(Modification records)
-- Opening Marker --

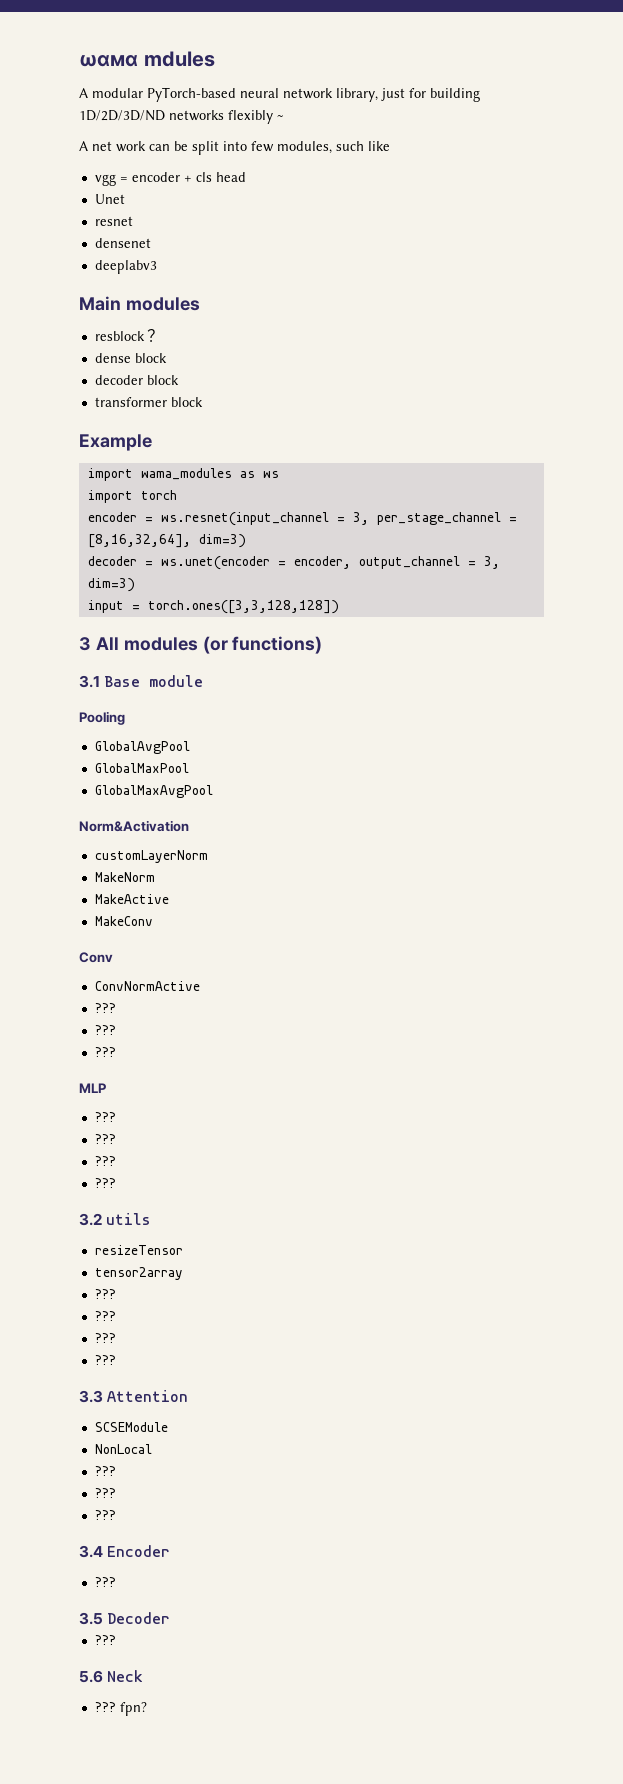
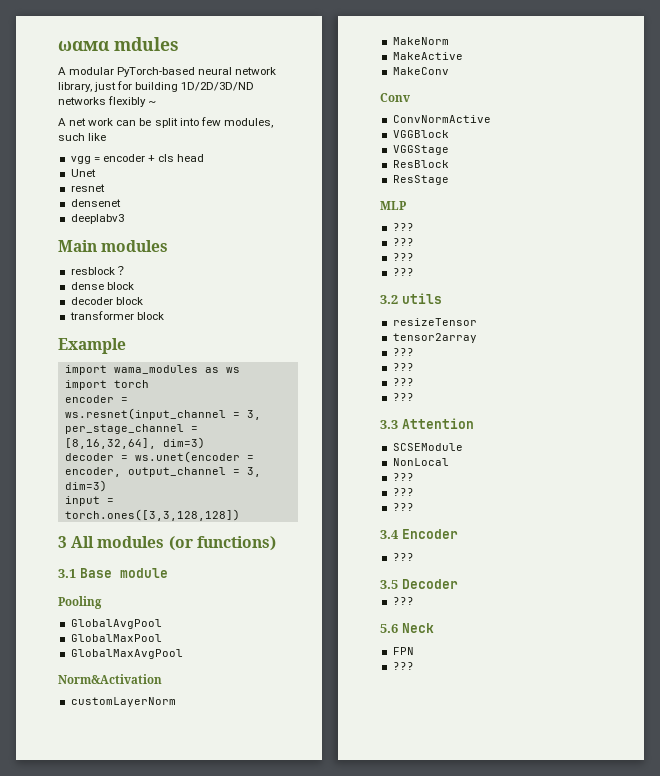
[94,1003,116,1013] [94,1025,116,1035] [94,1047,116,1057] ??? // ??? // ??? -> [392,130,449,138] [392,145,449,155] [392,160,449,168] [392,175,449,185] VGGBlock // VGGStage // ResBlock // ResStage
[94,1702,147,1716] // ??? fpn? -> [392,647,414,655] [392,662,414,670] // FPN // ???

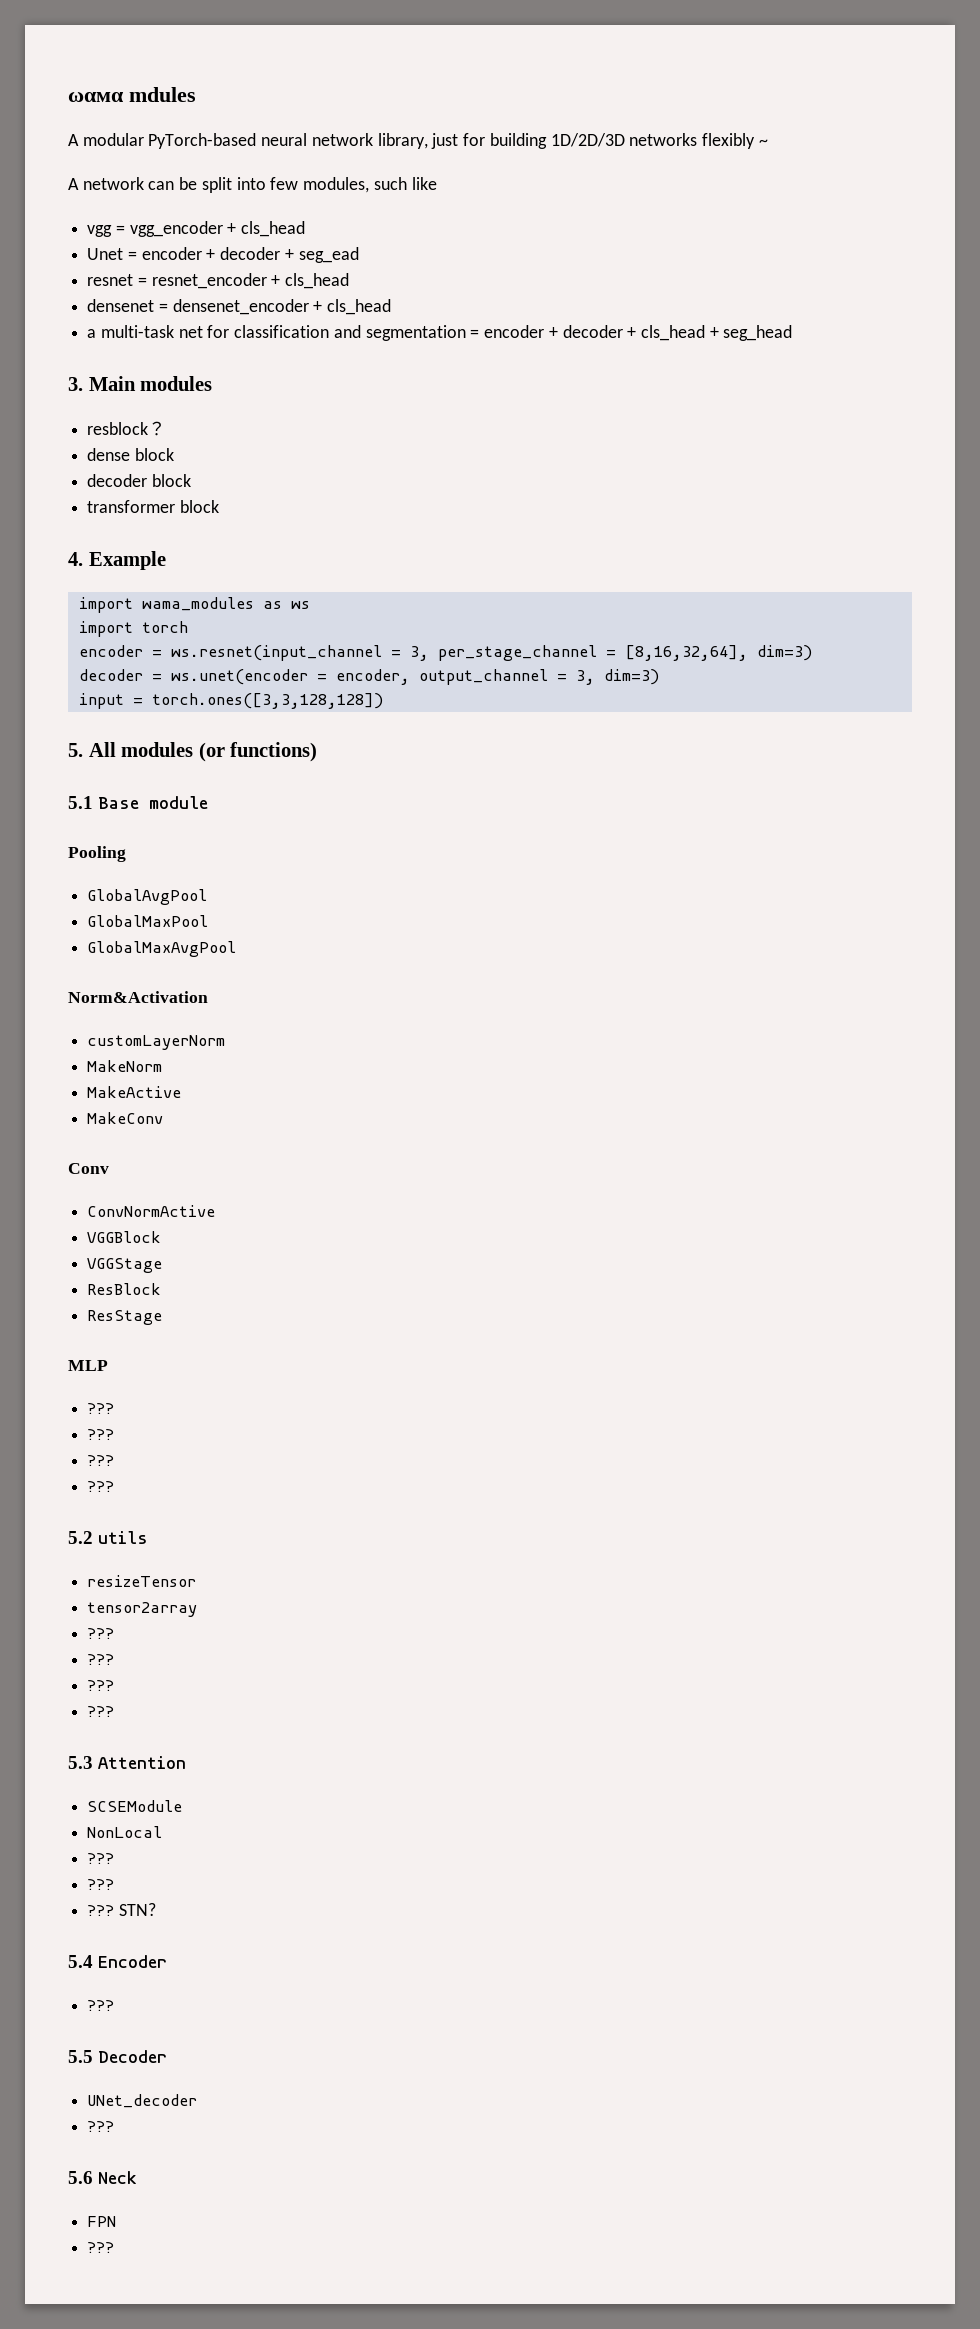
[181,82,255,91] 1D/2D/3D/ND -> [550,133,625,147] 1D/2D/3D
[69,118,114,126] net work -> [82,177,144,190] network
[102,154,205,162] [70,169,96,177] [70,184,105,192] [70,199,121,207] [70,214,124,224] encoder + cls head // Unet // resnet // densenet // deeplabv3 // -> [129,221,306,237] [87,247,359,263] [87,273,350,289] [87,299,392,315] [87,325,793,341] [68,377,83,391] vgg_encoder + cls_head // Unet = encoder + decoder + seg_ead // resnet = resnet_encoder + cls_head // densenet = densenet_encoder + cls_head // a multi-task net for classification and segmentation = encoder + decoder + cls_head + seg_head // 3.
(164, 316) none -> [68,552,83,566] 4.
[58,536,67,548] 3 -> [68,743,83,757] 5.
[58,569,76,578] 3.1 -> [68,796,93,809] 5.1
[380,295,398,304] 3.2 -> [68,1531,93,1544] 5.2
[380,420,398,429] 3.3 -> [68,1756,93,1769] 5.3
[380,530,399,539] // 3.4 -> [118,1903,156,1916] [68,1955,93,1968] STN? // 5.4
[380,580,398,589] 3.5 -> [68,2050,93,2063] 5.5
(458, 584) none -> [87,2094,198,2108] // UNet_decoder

-- Closing Marker --
-- Opening Marker --

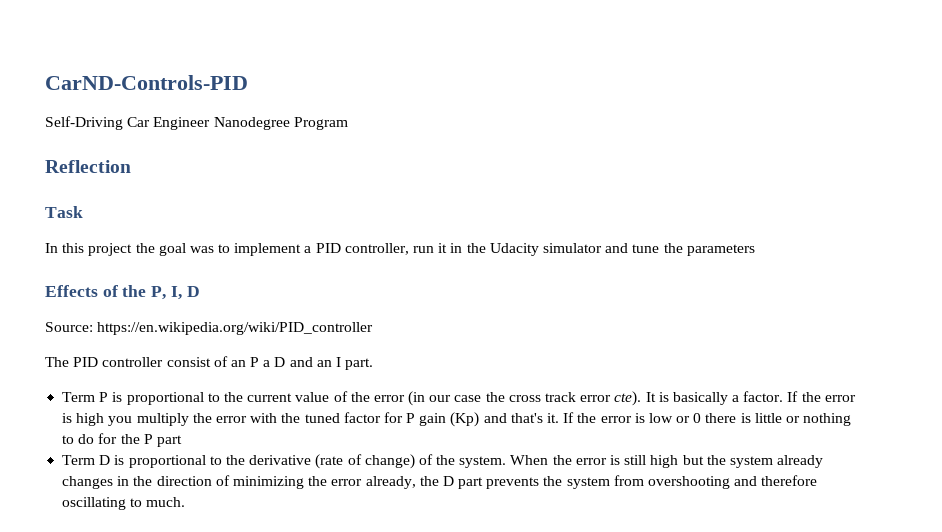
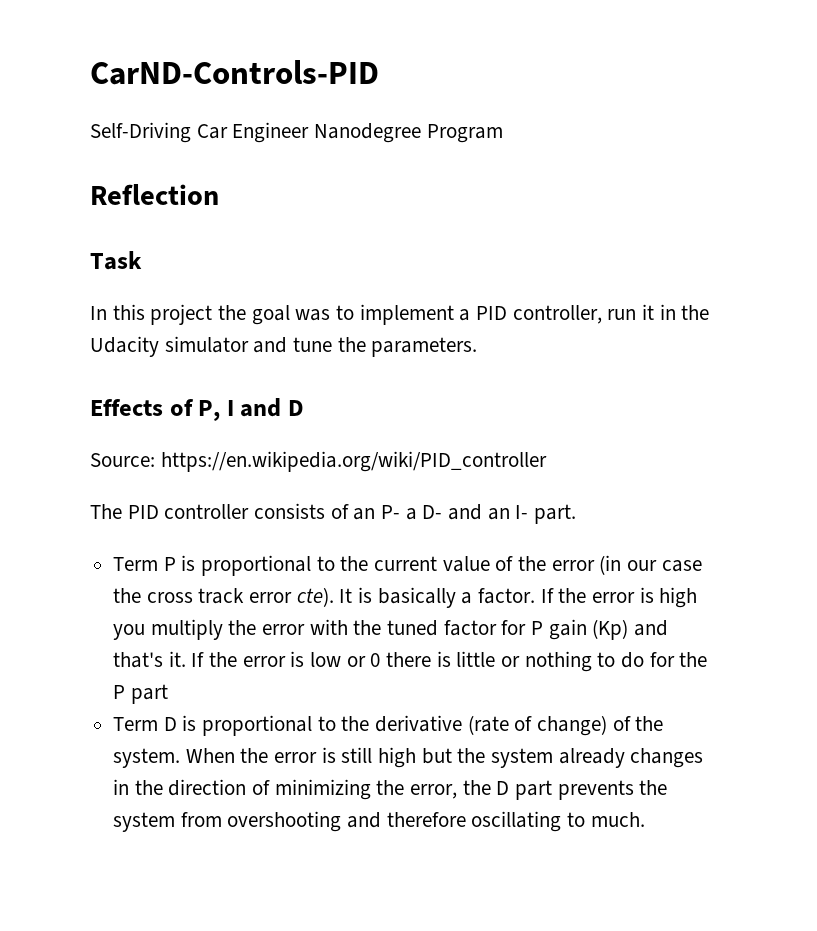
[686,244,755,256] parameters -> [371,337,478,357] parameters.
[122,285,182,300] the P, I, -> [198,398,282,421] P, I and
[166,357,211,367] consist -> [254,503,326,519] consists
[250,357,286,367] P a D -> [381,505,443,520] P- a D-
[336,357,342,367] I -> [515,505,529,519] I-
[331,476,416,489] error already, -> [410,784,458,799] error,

-- Closing Marker --

§ **Work task**:
Your answer should consist of the lines above between those holding "[94,1003,116,1013] [94,1025,116,1035] [94,1047,116,1057]" and "[69,118,114,126] net work", inclusive, reproduced word for word and without pictures.

§ **Solution**:
[94,1003,116,1013] [94,1025,116,1035] [94,1047,116,1057] ??? // ??? // ??? -> [392,130,449,138] [392,145,449,155] [392,160,449,168] [392,175,449,185] VGGBlock // VGGStage // ResBlock // ResStage
[94,1702,147,1716] // ??? fpn? -> [392,647,414,655] [392,662,414,670] // FPN // ???

[181,82,255,91] 1D/2D/3D/ND -> [550,133,625,147] 1D/2D/3D
[69,118,114,126] net work -> [82,177,144,190] network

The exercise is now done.